What is needed =
Please, from the entries below, transcribe exactly the lines that begin at the line with "- 2 Operating System and Programming Theory" and end at the line with "- Probability Density Function", without the pictures.

Input data =
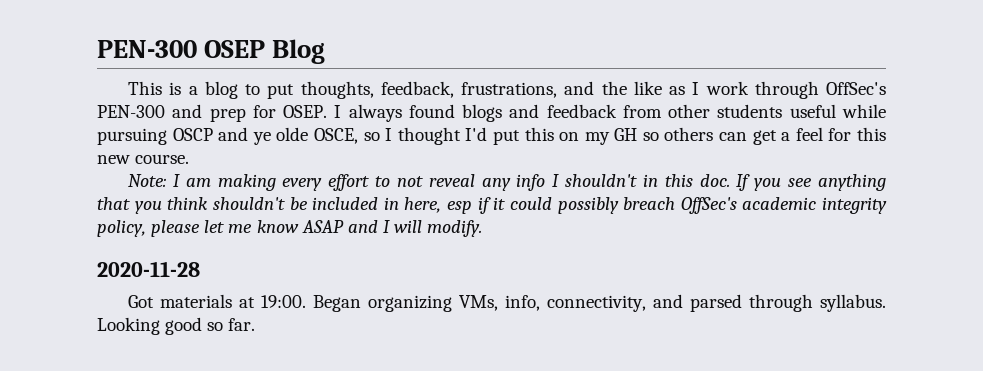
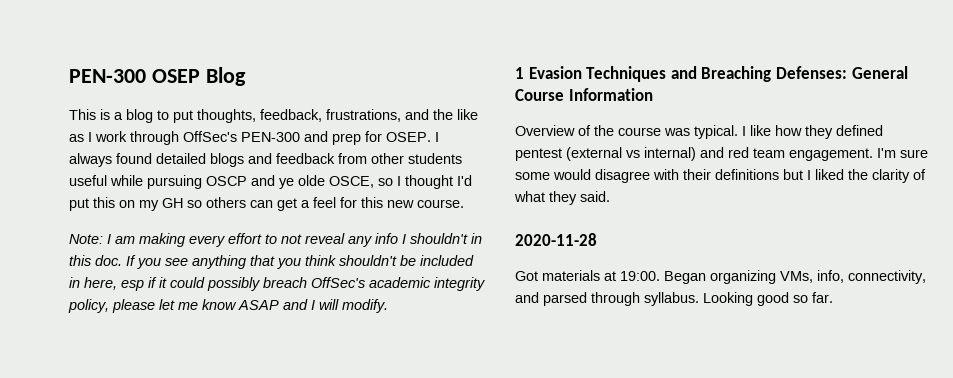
- I always found blogs and feedback from other students useful while pursuing OSCP and ye olde OSCE, so I thought I'd put this on my GH so others can get a feel for this new course.
+ I always found detailed blogs and feedback from other students useful while pursuing OSCP and ye olde OSCE, so I thought I'd put this on my GH so others can get a feel for this new course.
+ 1 Evasion Techniques and Breaching Defenses: General Course Information
+ Overview of the course was typical. I like how they defined pentest (external vs internal) and red team engagement. I'm sure some would disagree with their definitions but I liked the clarity of what they said.

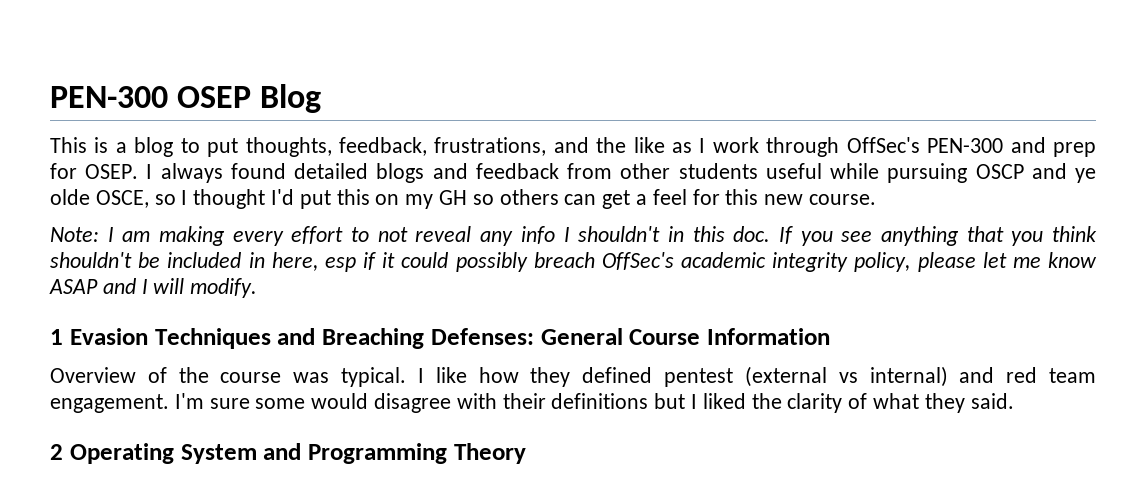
- 2020-11-28
- Got materials at 19:00. Began organizing VMs, info, connectivity, and parsed through syllabus. Looking good so far.
+ 2 Operating System and Programming Theory

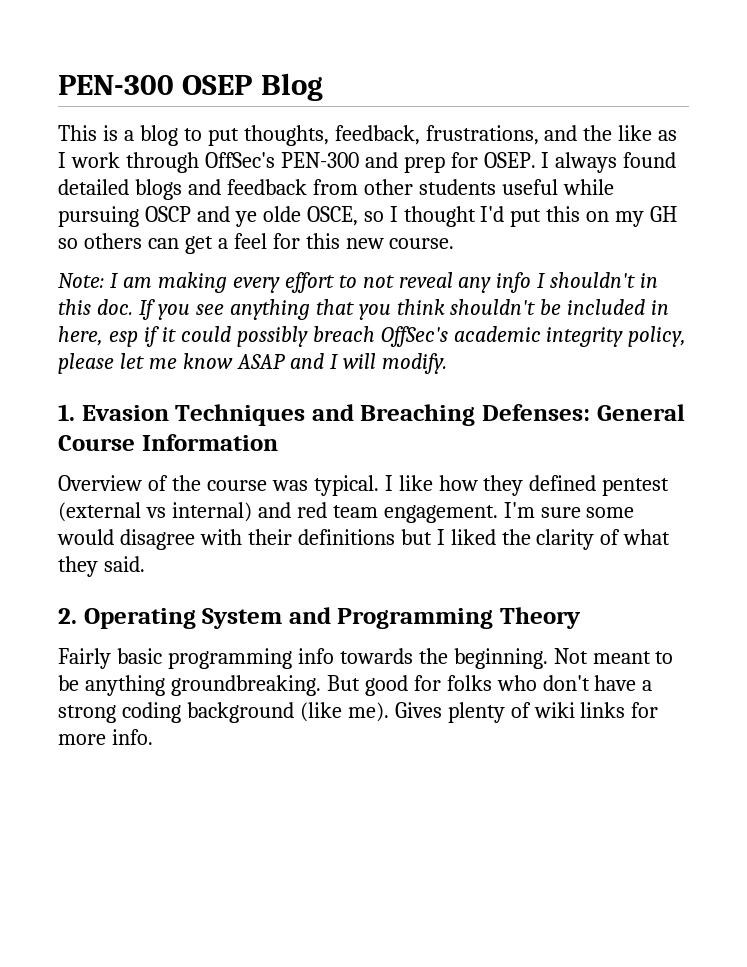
- 1 Evasion Techniques and Breaching Defenses: General Course Information
+ 1. Evasion Techniques and Breaching Defenses: General Course Information
- 2 Operating System and Programming Theory
+ 2. Operating System and Programming Theory
+ Fairly basic programming info towards the beginning. Not meant to be anything groundbreaking. But good for folks who don't have a strong coding background (like me). Gives plenty of wiki links for more info.

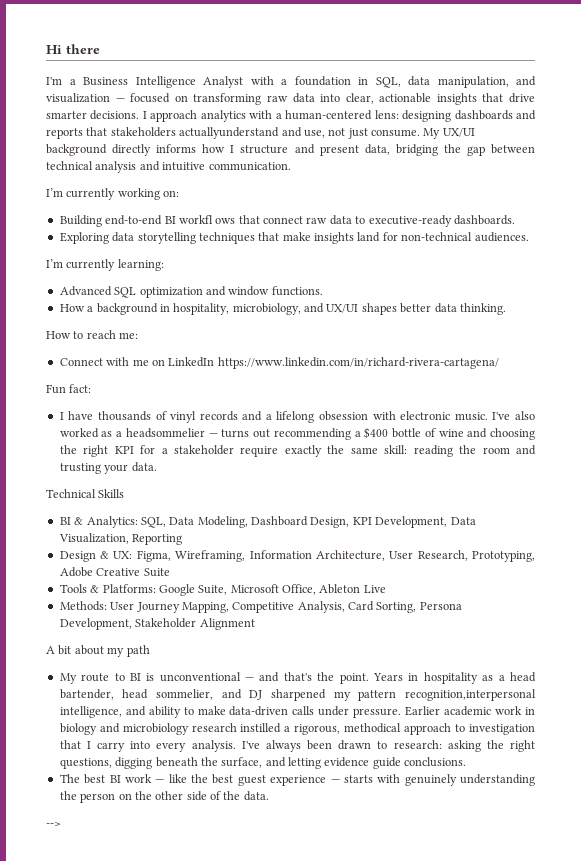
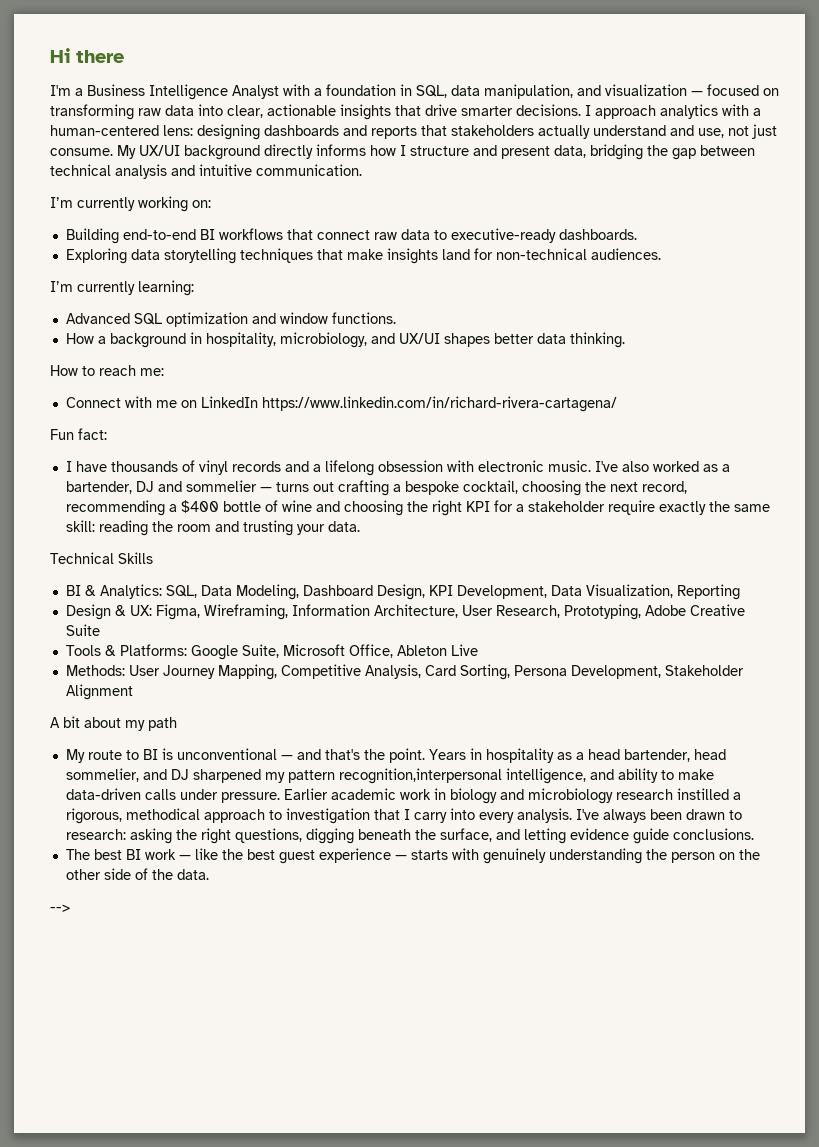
- I approach analytics with a human-centered lens: designing dashboards and reports that stakeholders actuallyunderstand and use, not just consume.
+ I approach analytics with a human-centered lens: designing dashboards and reports that stakeholders actually understand and use, not just consume.
- Building end-to-end BI workfl ows that connect raw data to executive-ready dashboards.
+ Building end-to-end BI workflows that connect raw data to executive-ready dashboards.
- I've also worked as a headsommelier — turns out recommending a $400 bottle of wine and choosing the right KPI for a stakeholder require exactly the same skill: reading the room and trusting your data.
+ I've also worked as a bartender, DJ and sommelier — turns out crafting a bespoke cocktail, choosing the next record, recommending a $400 bottle of wine and choosing the right KPI for a stakeholder require exactly the same skill: reading the room and trusting your data.

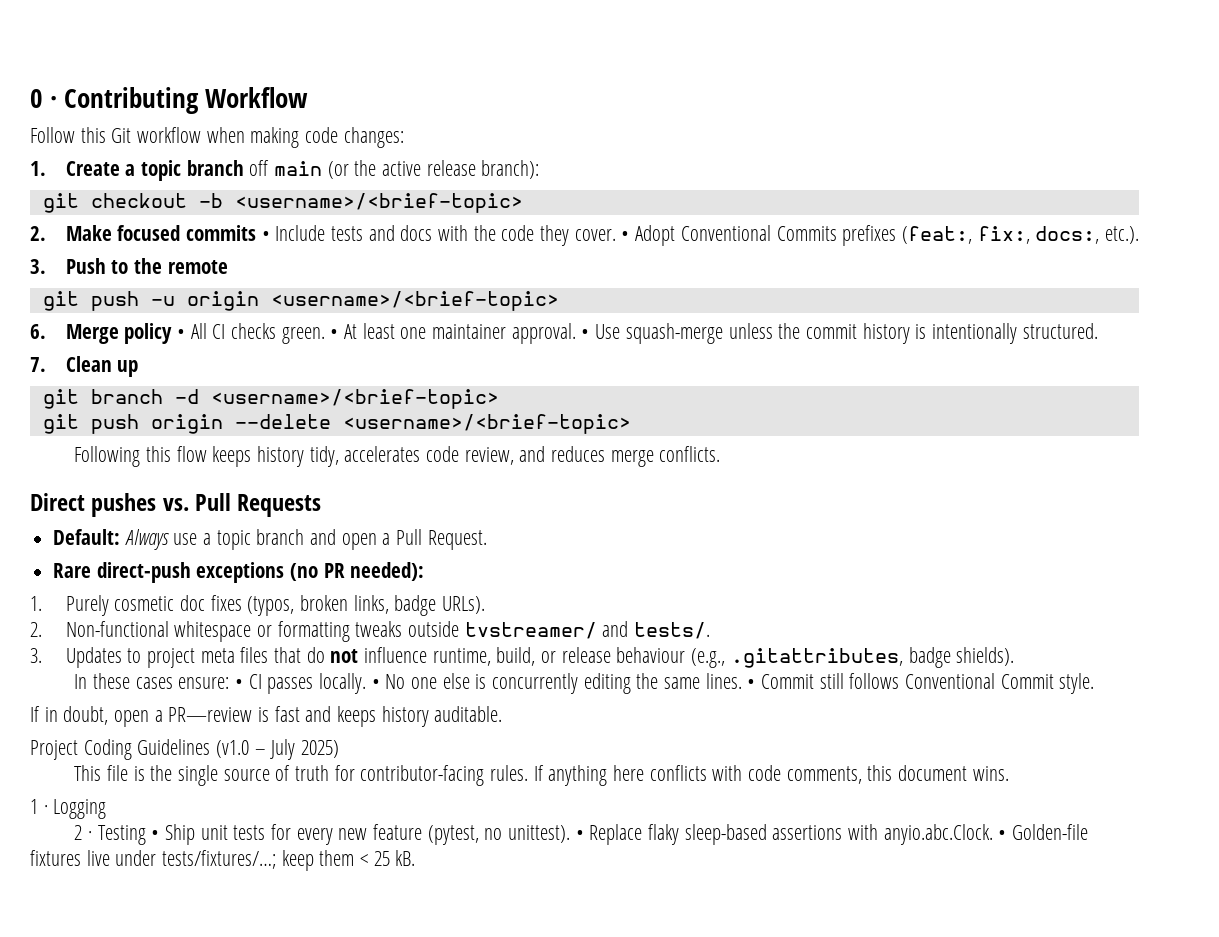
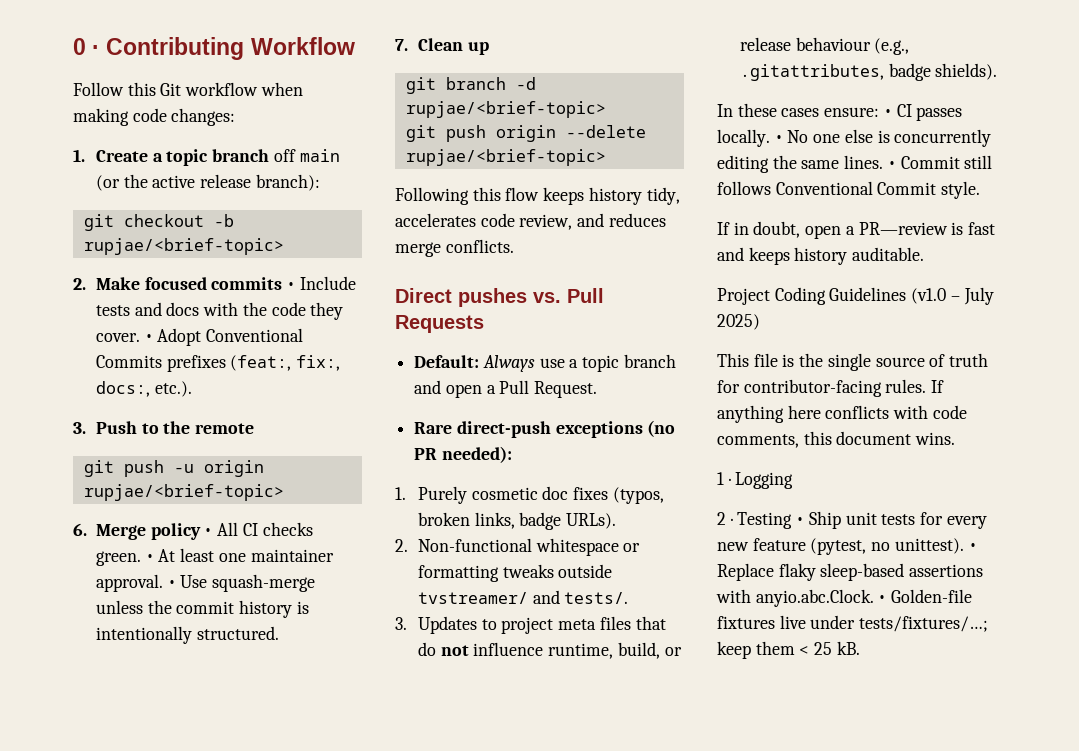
- git checkout -b <username>/<brief-topic>
+ git checkout -b rupjae/<brief-topic>
- git push -u origin <username>/<brief-topic>
+ git push -u origin rupjae/<brief-topic>
- git branch -d <username>/<brief-topic>
+ git branch -d rupjae/<brief-topic>
- git push origin --delete <username>/<brief-topic>
+ git push origin --delete rupjae/<brief-topic>

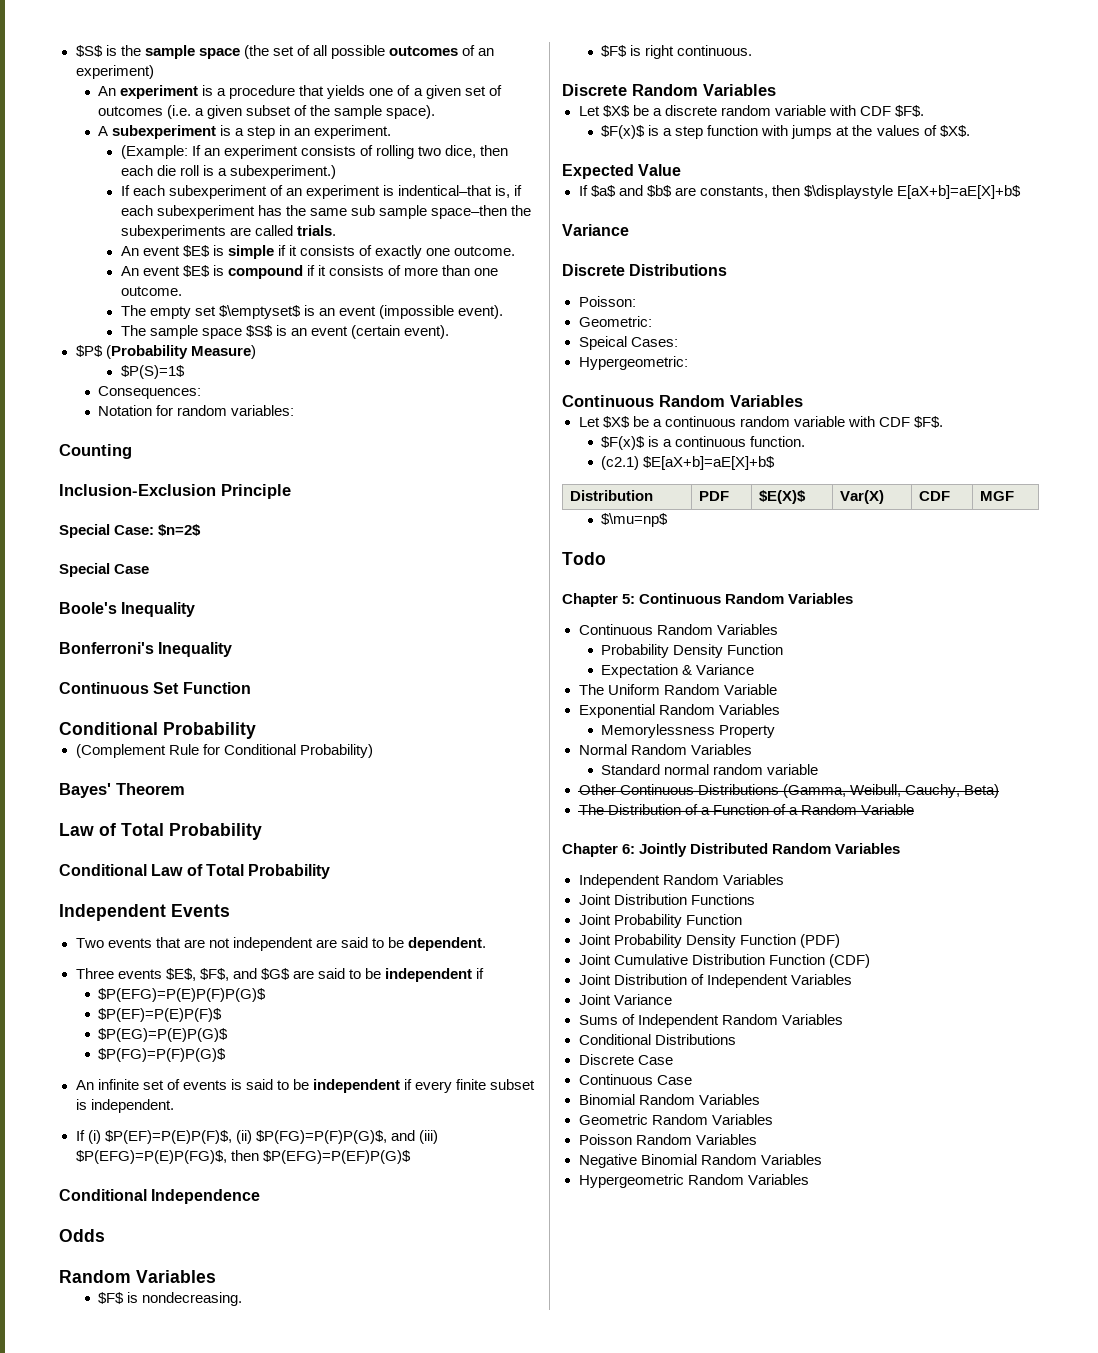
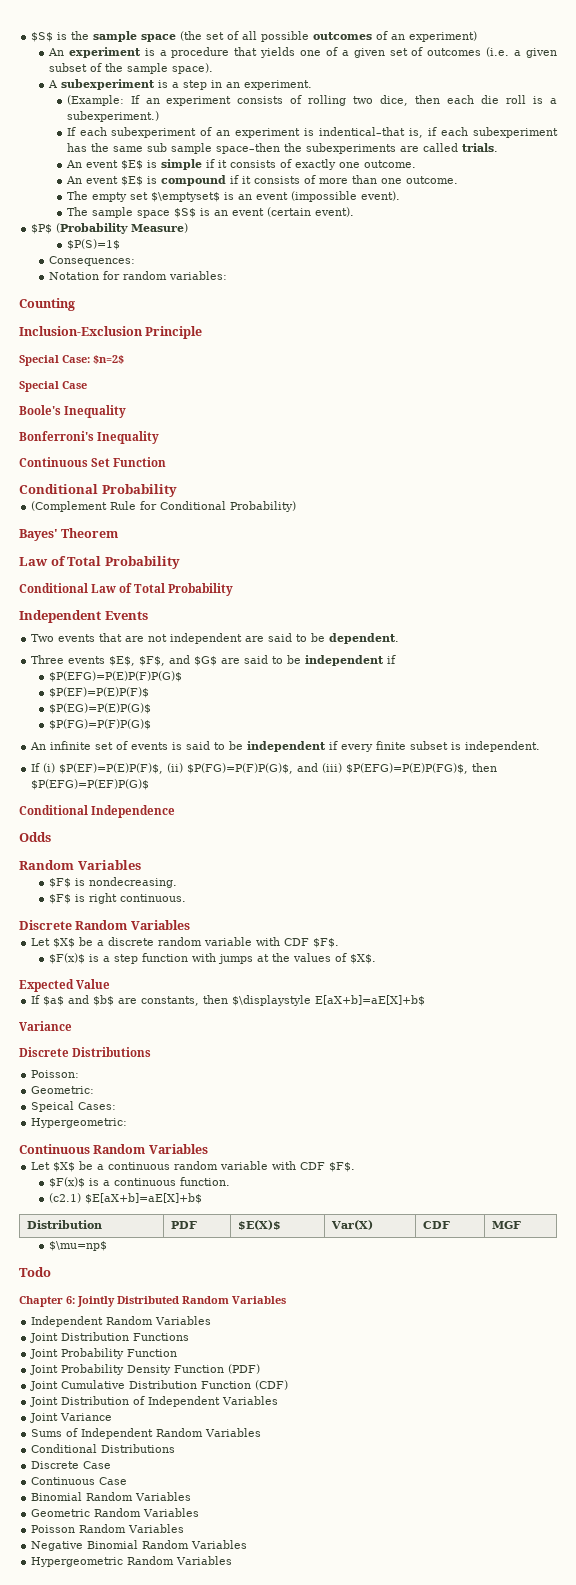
- Chapter 5: Continuous Random Variables
- Continuous Random Variables
- Probability Density Function
- Expectation & Variance
- The Uniform Random Variable
- Exponential Random Variables
- Memorylessness Property
- Normal Random Variables
- Standard normal random variable
- Other Continuous Distributions (Gamma, Weibull, Cauchy, Beta)
- The Distribution of a Function of a Random Variable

Response to the exercise =
- 2 Operating System and Programming Theory
+ 2. Operating System and Programming Theory
+ Fairly basic programming info towards the beginning. Not meant to be anything groundbreaking. But good for folks who don't have a strong coding background (like me). Gives plenty of wiki links for more info.

- I approach analytics with a human-centered lens: designing dashboards and reports that stakeholders actuallyunderstand and use, not just consume.
+ I approach analytics with a human-centered lens: designing dashboards and reports that stakeholders actually understand and use, not just consume.
- Building end-to-end BI workfl ows that connect raw data to executive-ready dashboards.
+ Building end-to-end BI workflows that connect raw data to executive-ready dashboards.
- I've also worked as a headsommelier — turns out recommending a $400 bottle of wine and choosing the right KPI for a stakeholder require exactly the same skill: reading the room and trusting your data.
+ I've also worked as a bartender, DJ and sommelier — turns out crafting a bespoke cocktail, choosing the next record, recommending a $400 bottle of wine and choosing the right KPI for a stakeholder require exactly the same skill: reading the room and trusting your data.

- git checkout -b <username>/<brief-topic>
+ git checkout -b rupjae/<brief-topic>
- git push -u origin <username>/<brief-topic>
+ git push -u origin rupjae/<brief-topic>
- git branch -d <username>/<brief-topic>
+ git branch -d rupjae/<brief-topic>
- git push origin --delete <username>/<brief-topic>
+ git push origin --delete rupjae/<brief-topic>

- Chapter 5: Continuous Random Variables
- Continuous Random Variables
- Probability Density Function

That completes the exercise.